◆ Data to use:
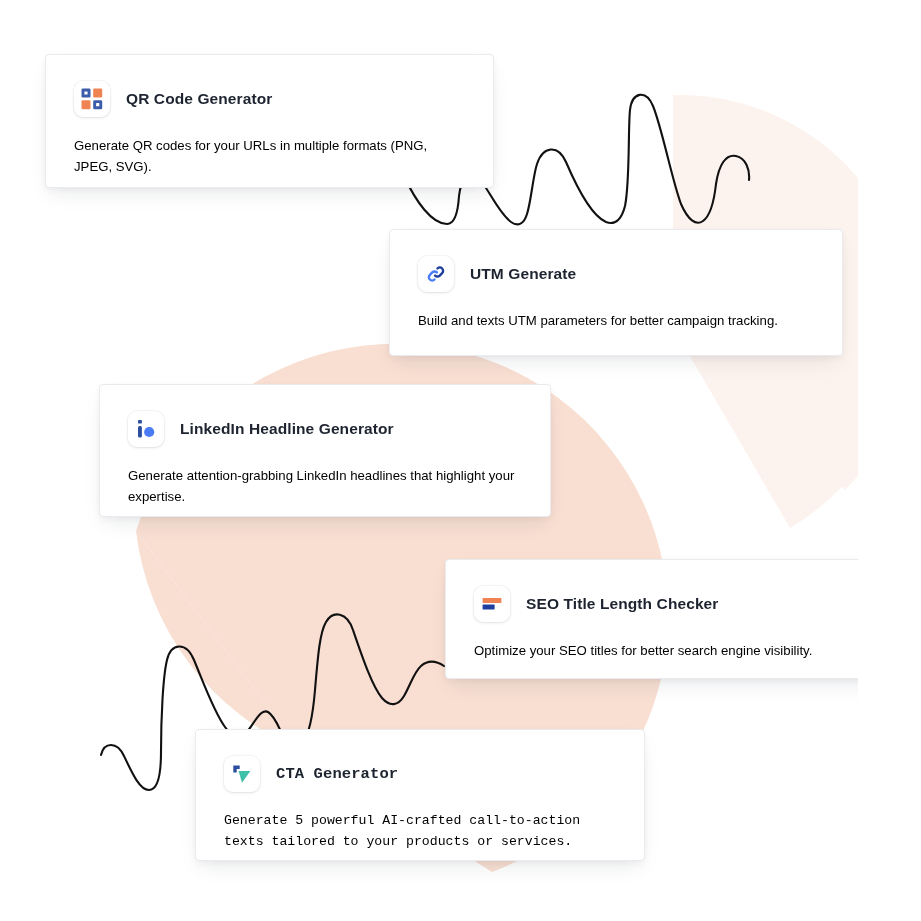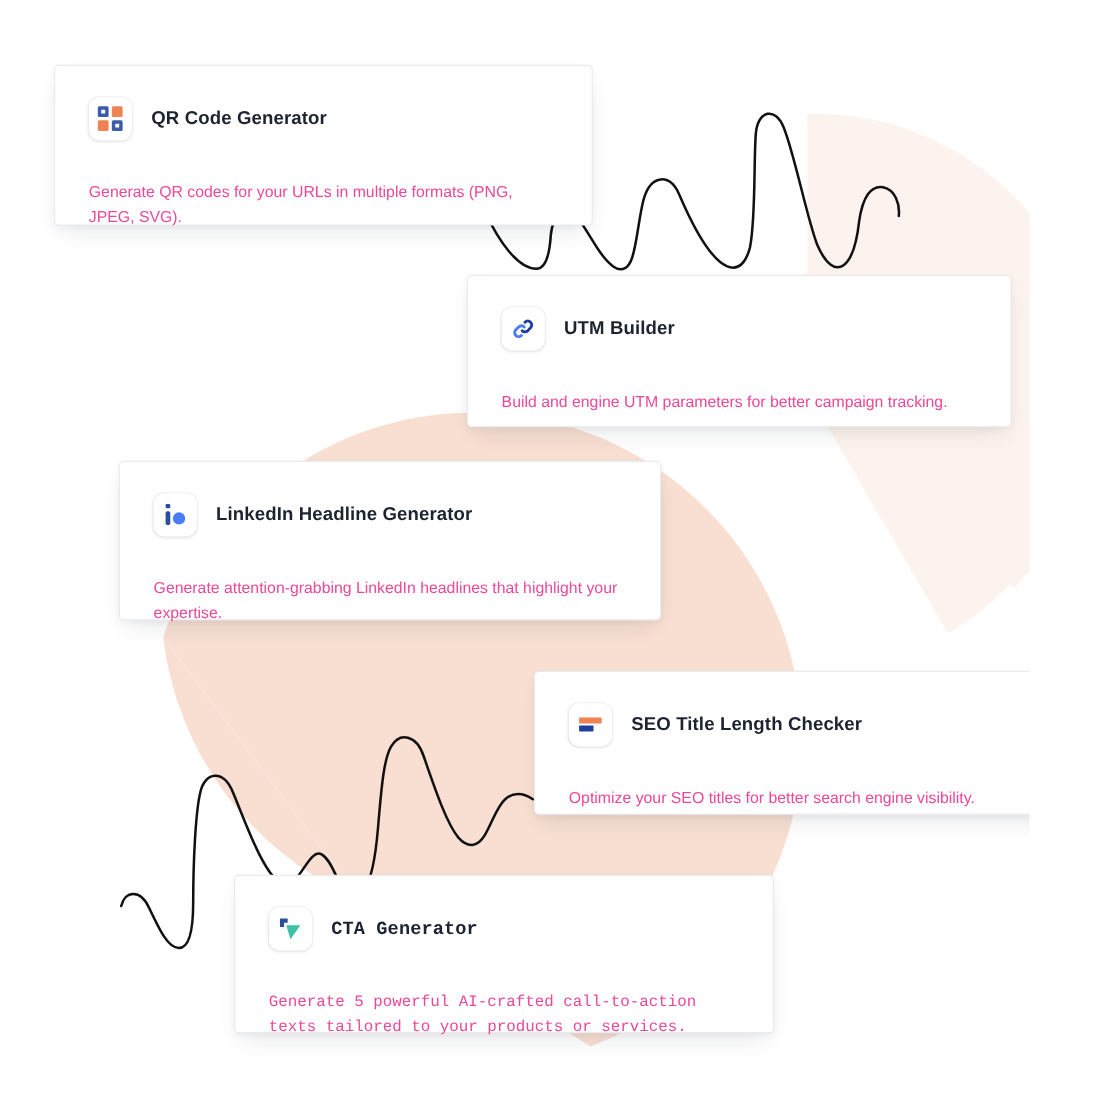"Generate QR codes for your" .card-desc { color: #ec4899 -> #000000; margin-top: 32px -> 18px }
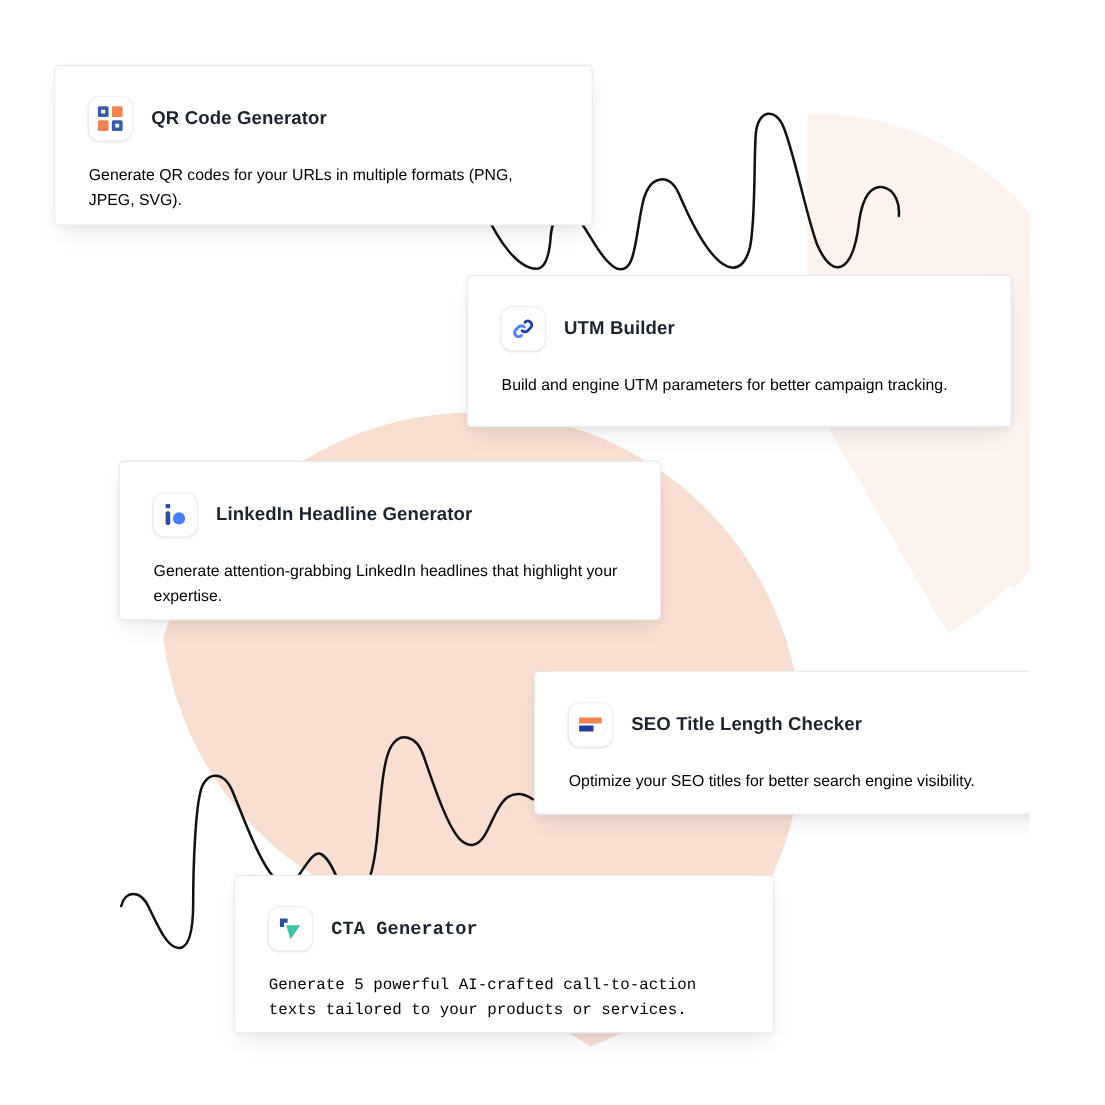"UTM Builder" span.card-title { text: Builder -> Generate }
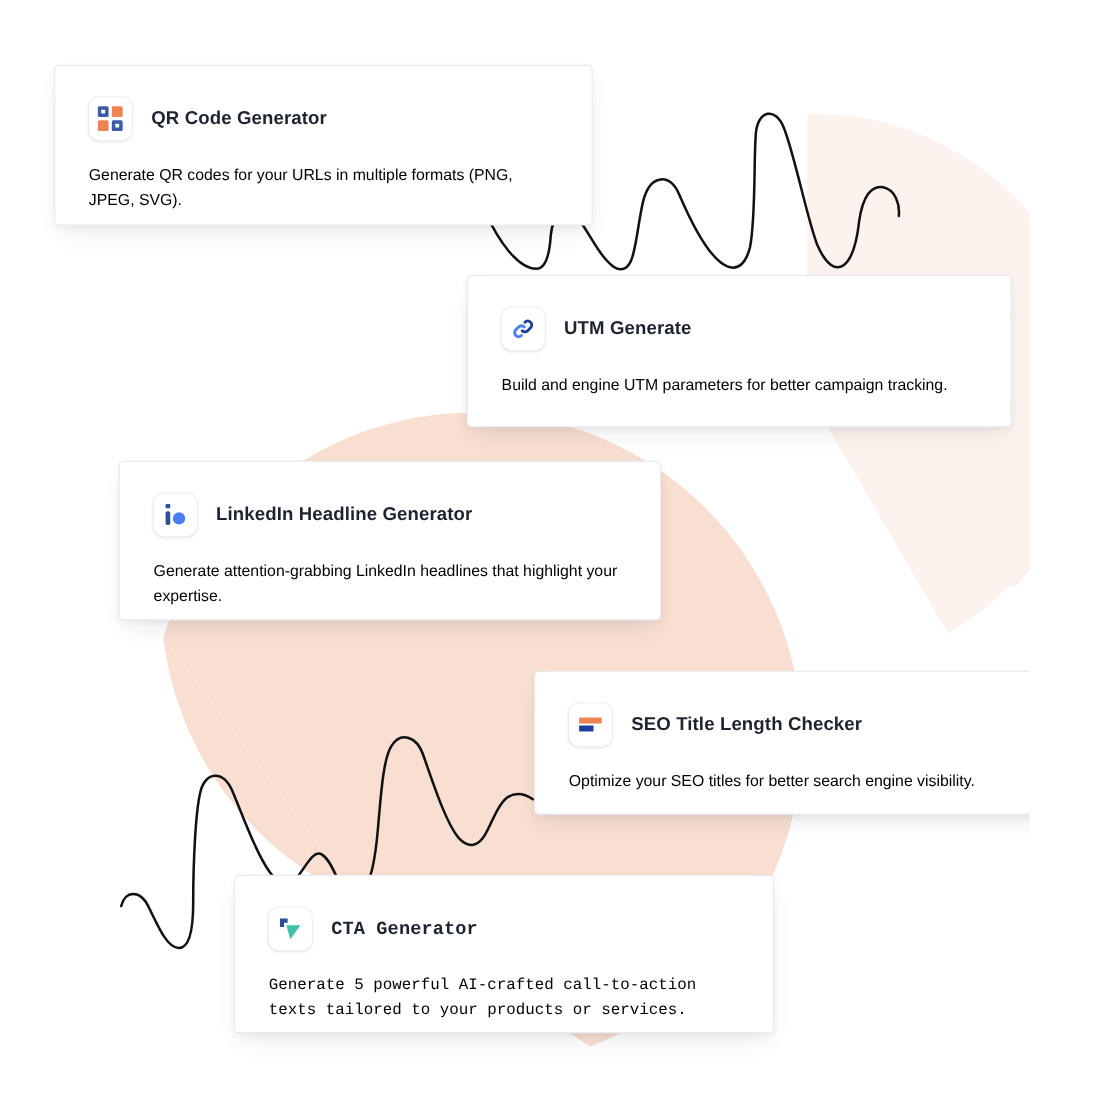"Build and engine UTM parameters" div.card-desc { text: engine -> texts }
* * *
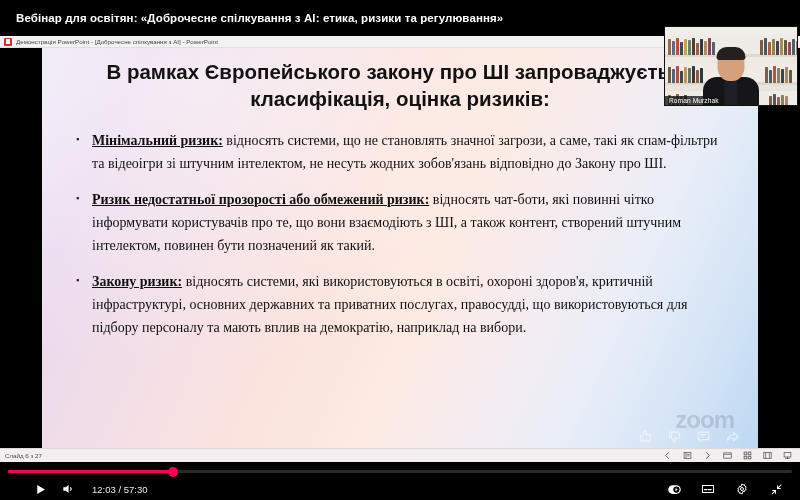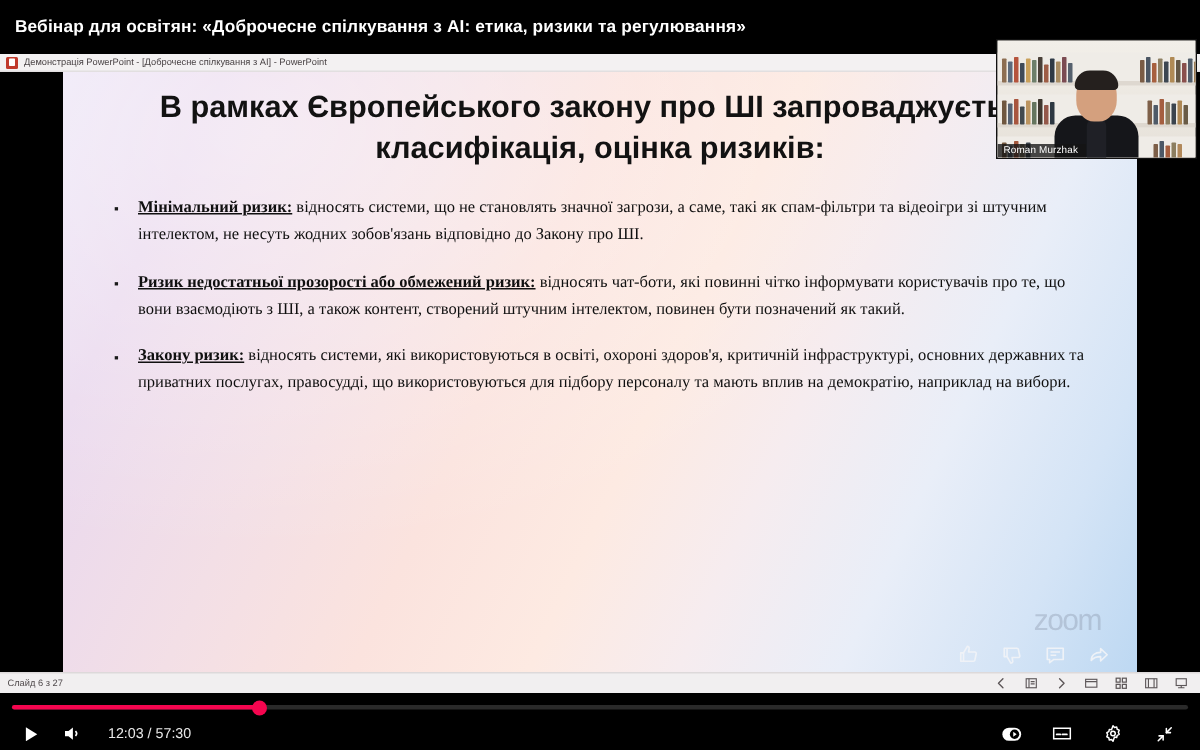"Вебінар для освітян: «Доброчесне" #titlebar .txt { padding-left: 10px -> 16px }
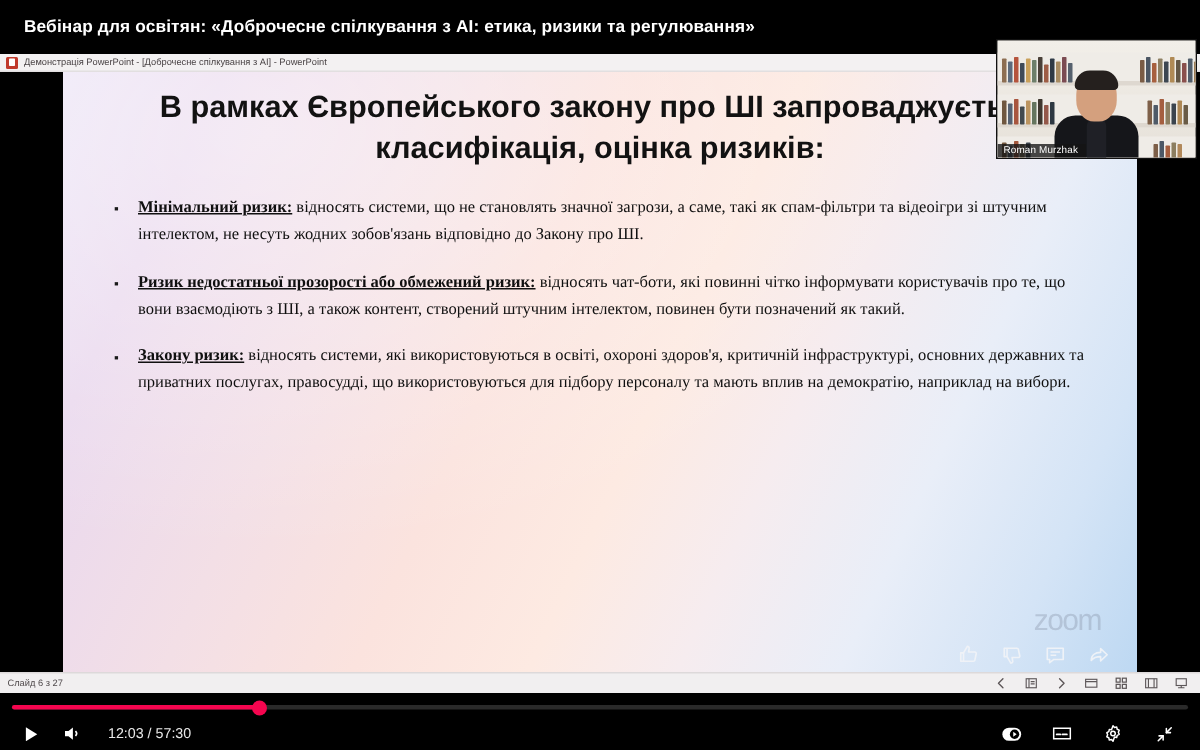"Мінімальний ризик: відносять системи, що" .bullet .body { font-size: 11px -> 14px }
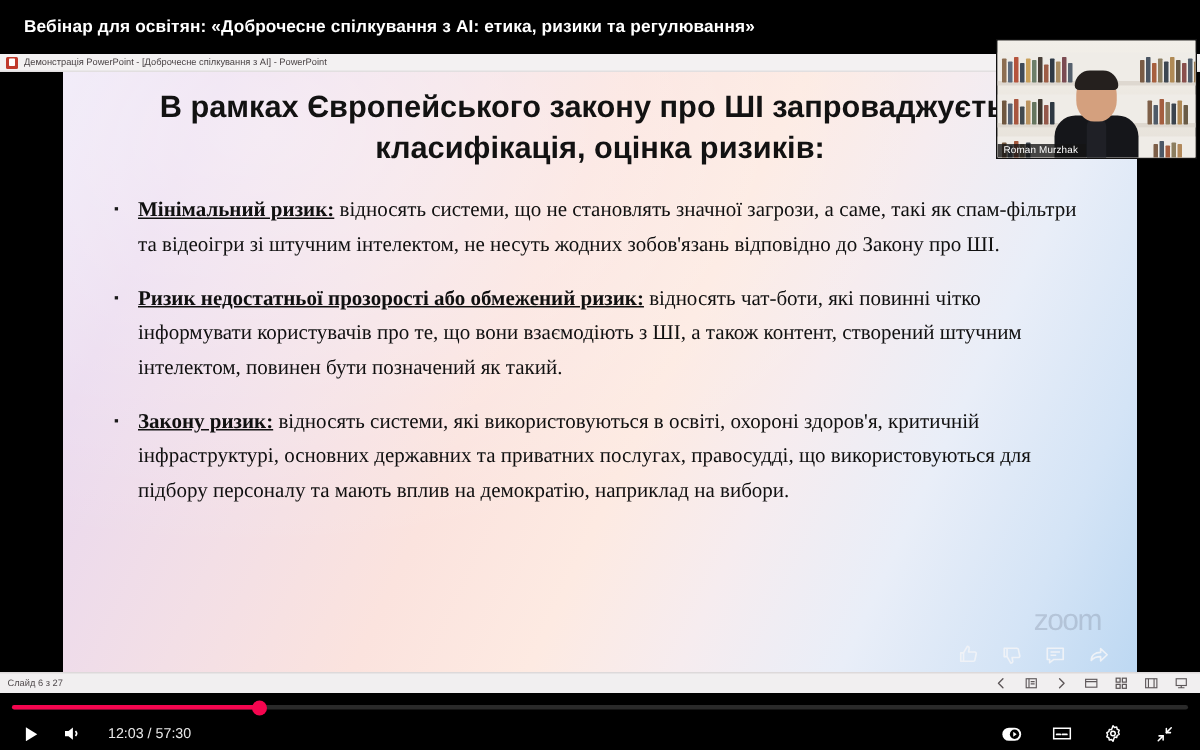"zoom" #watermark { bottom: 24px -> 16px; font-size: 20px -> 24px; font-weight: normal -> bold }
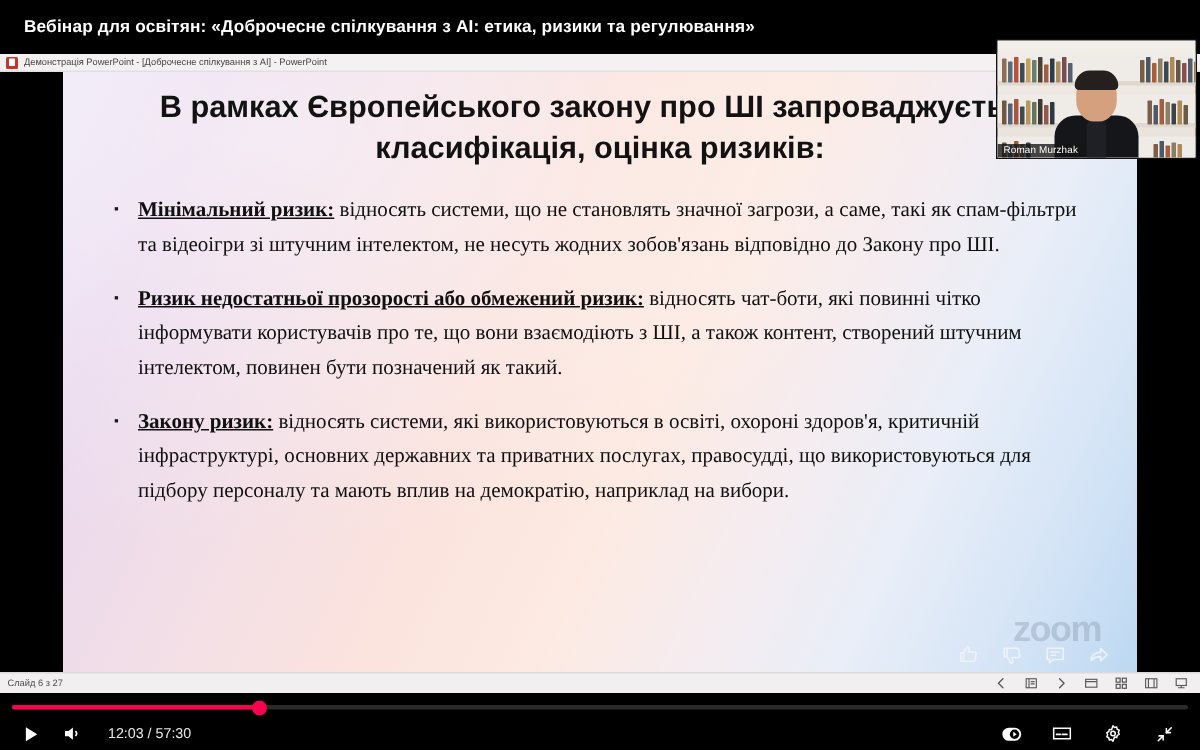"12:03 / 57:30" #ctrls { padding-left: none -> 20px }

◆ Required action:
Write out word for word the lines above that run from the one with "bottom: 24px ->" to the one with "padding-left: none ->". Include both end lines; exclude the images.

◆ Task output:
"zoom" #watermark { bottom: 24px -> 16px; font-size: 20px -> 24px; font-weight: normal -> bold }
"12:03 / 57:30" #ctrls { padding-left: none -> 20px }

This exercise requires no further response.